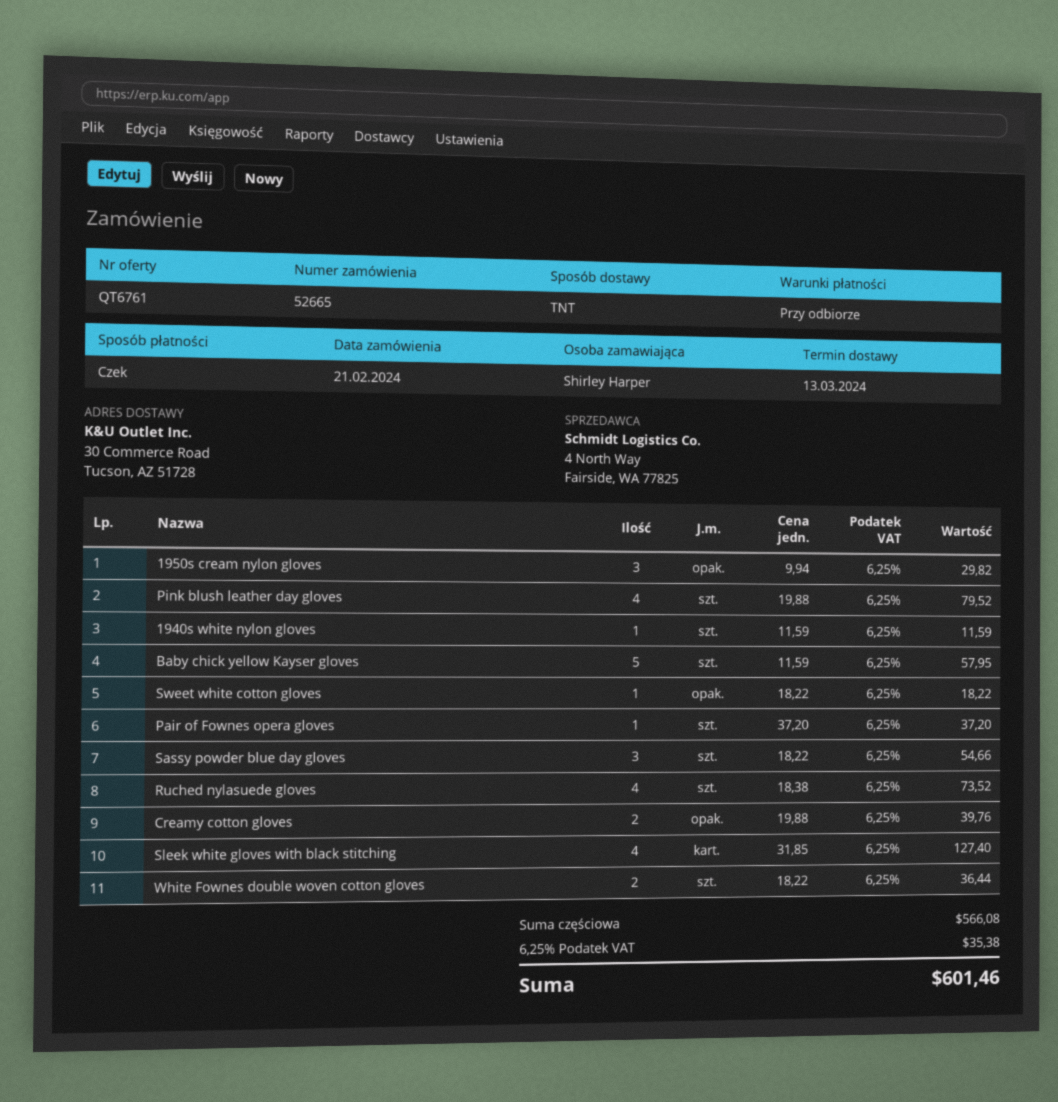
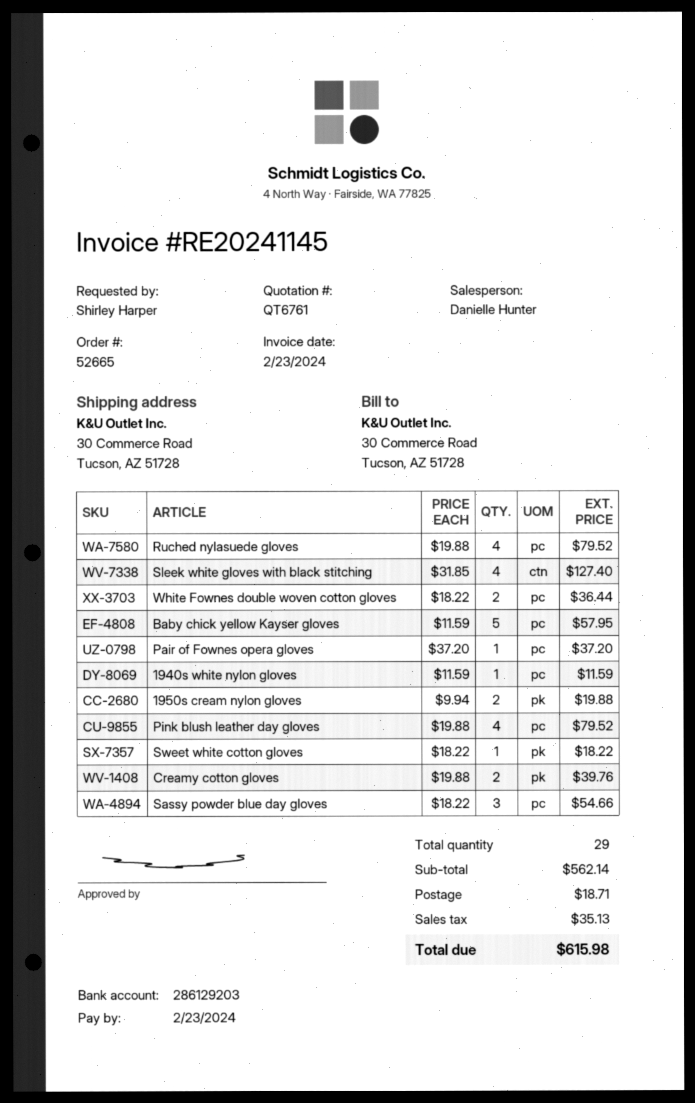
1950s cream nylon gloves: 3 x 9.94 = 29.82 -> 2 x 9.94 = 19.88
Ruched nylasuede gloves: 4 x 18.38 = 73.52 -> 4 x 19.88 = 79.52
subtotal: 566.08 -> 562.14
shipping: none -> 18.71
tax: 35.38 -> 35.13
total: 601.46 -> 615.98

+++++

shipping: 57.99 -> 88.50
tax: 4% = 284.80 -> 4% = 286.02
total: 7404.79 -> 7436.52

+++++

Prompt »
If a line in the records contains the string "gloves", copy it out.

Exercise result »
1950s cream nylon gloves: 3 x 9.94 = 29.82 -> 2 x 9.94 = 19.88
Ruched nylasuede gloves: 4 x 18.38 = 73.52 -> 4 x 19.88 = 79.52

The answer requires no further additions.